The opinion of the ITRE Committee highlights the fact that physically settled forward products in MiFID II EC proposal are classified as financial instruments. The essence of the recent ITRE proposal is, however, to explicitly exclude products that can be physically settled and that are entered into for commercial purposes and do not display the characteristics of other derivative financial instruments.

 

 

If somebody hadn’t a sufficiently clear picture of legal situation of the commodity trading firms after proposal for MiFID II , the draft opinion of the rapporteur Holger Krahmer for the Committee on Industry, Research and Energy for the Committee on Economic and Monetary Affairs on the proposal for a directive of the European Parliament and of the Council on markets in financial instruments repealing Directive 2004/39/EC of the European Parliament and of the Council (recast) (COM(2011)0656 – C7-0382/2011 – 2011/0298(COD)) would shed some light on the issue.

 

Generally, the opinion of the ITRE Committee represents a substantial support for all, who believed  that non-financial firms like commodities industries should, due to their nature, not be fully covered by the MiFID.

 

Furthermore, those, who, after having read the MiFID II proposals, regarded the manner, in which the exemptions are formulated, misleading or not clear enough, shouldn’t be confused, since the rapporteur for the ITRE Committee acknowledged exactly the same.

 

As ITRE underlined, if, under MiFID, non-financial firms are considered financial firms, they have to fulfil costly obligations of several financial regulations.

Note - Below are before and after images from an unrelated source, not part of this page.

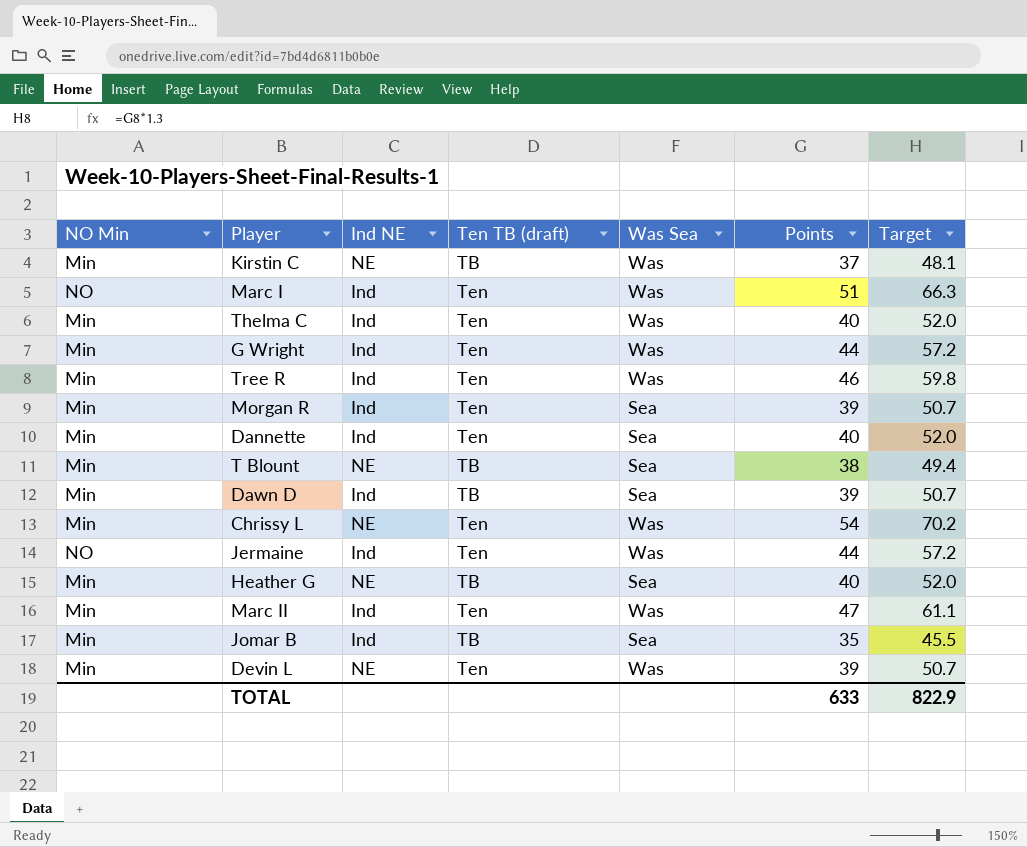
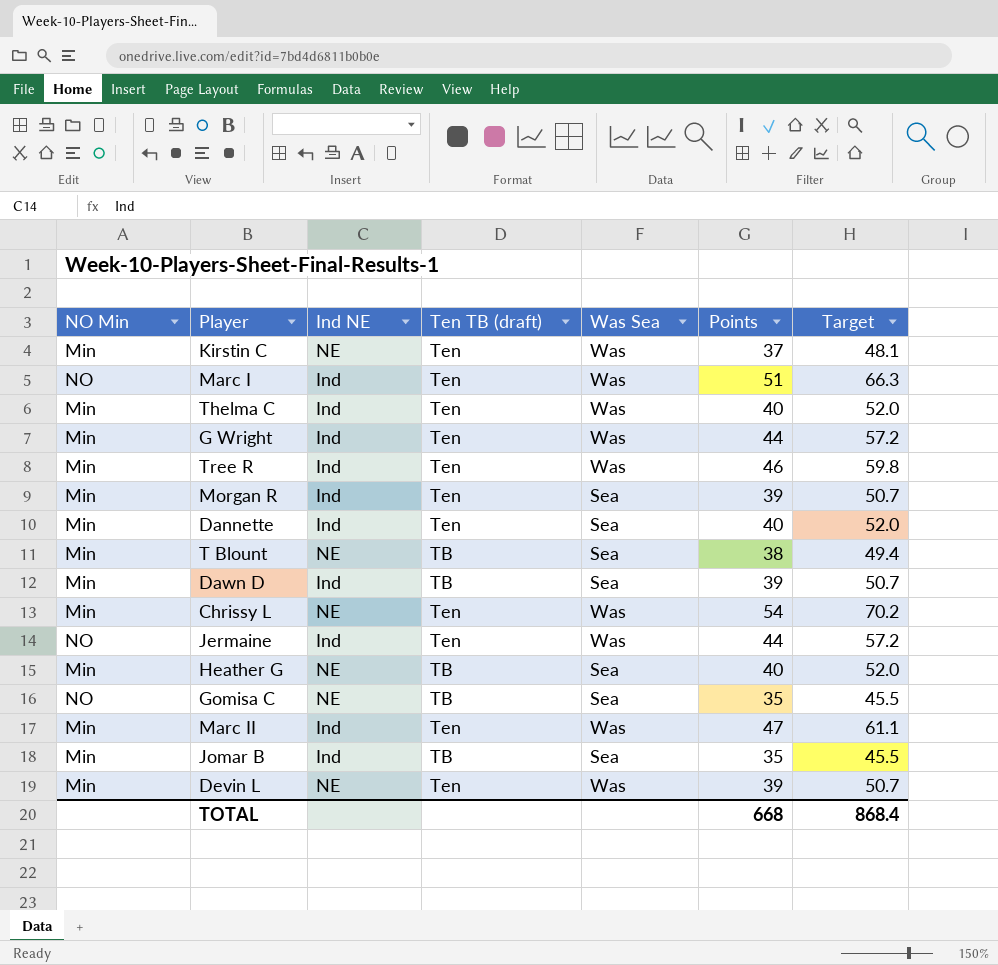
Kirstin C | Ten TB (draft): TB -> Ten
row Gomisa C: none -> NO | NE | TB | Sea | 35 | 45.5
TOTAL | Points: 633 -> 668
TOTAL | Target: 822.9 -> 868.4

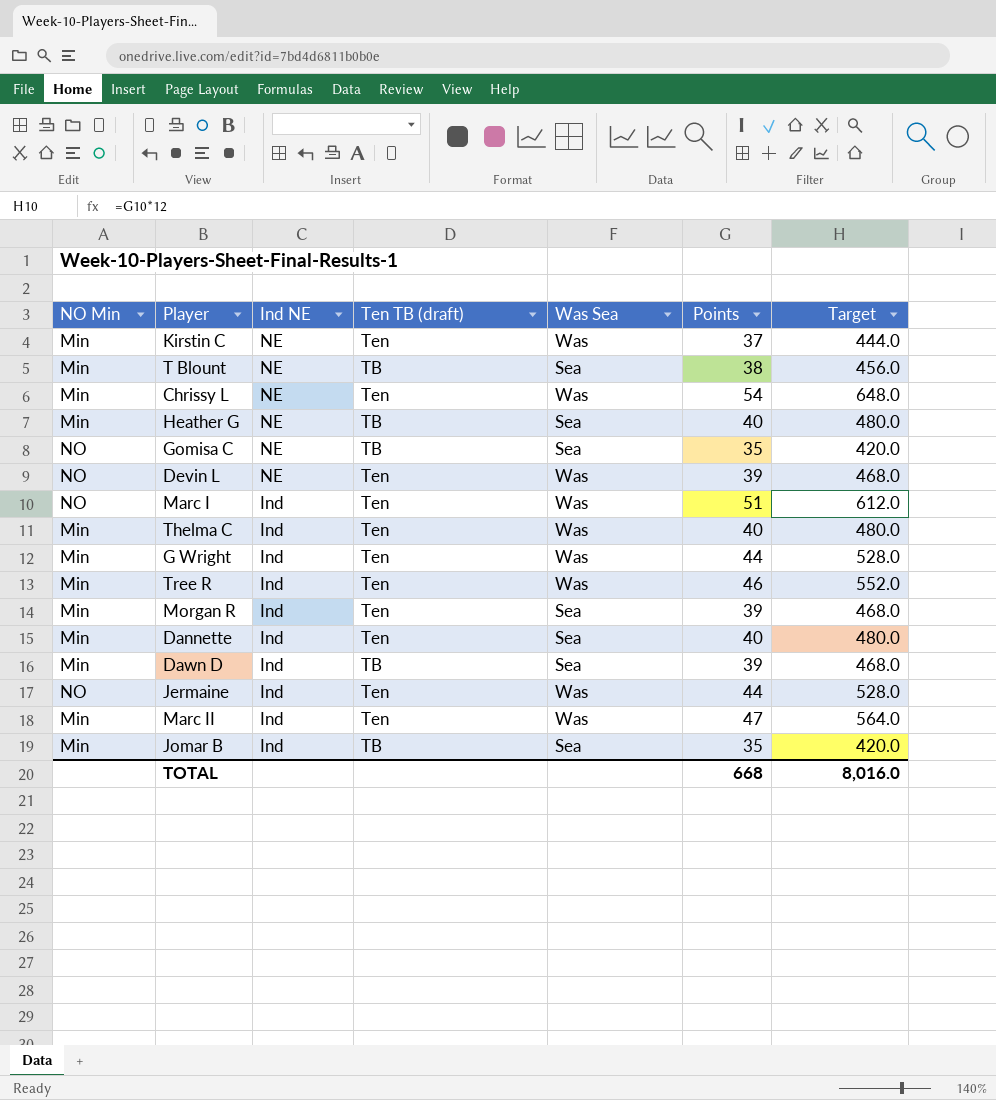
row order: none -> Ind NE descending
column Target | formula: [Points] * 1.3 -> [Points] * 12
Devin L | NO Min: Min -> NO
TOTAL | Target: 868.4 -> 8,016.0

For example they become subject to the clearing obligation of all their standardised 'over-the-counter' derivate transactions as defined under the European Market Infrastructure Regulation (EMIR) or might be required to hold a capital buffer under the Capital Requirements Directive (CRD) after 2014.

 

 

If non-financial firms are considered financial firms under MiFID, they become subject to the clearing obligation of all their standardised 'over-the-counter' derivate transactions as defined under EMIR.

 

 

Physically settled forward products in MiFID II proposal are classified as financial instruments. However, these forwards are crucial for risk management of commercial firms and are fundamentally different from speculative financial instruments - they do not involve any financial (cash) settlement and the underlying physical commodity will actually be delivered on schedule. Consequently physically settled forwards do not pose any risk to financial markets. The consequences of physical forward products being considered financial instruments include several implications under MiFID, EMIR and the Market Abuse Regulation (MAR).

 

According to the draft opinion the consequences for considering these products as financial instruments are not proportionate for non-financial firms and include negative implications regarding:

- reduced possibility to use the ancillary activity exemption mentioned in Article 2(1)(i) of MiFID;

- Market Abuse Regulation compliance;

- increased probability for non-financial firms to hold positions beyond the clearing threshold under EMIR and become subject to the clearing obligation;

- physical forward contracts would become subject to position limits.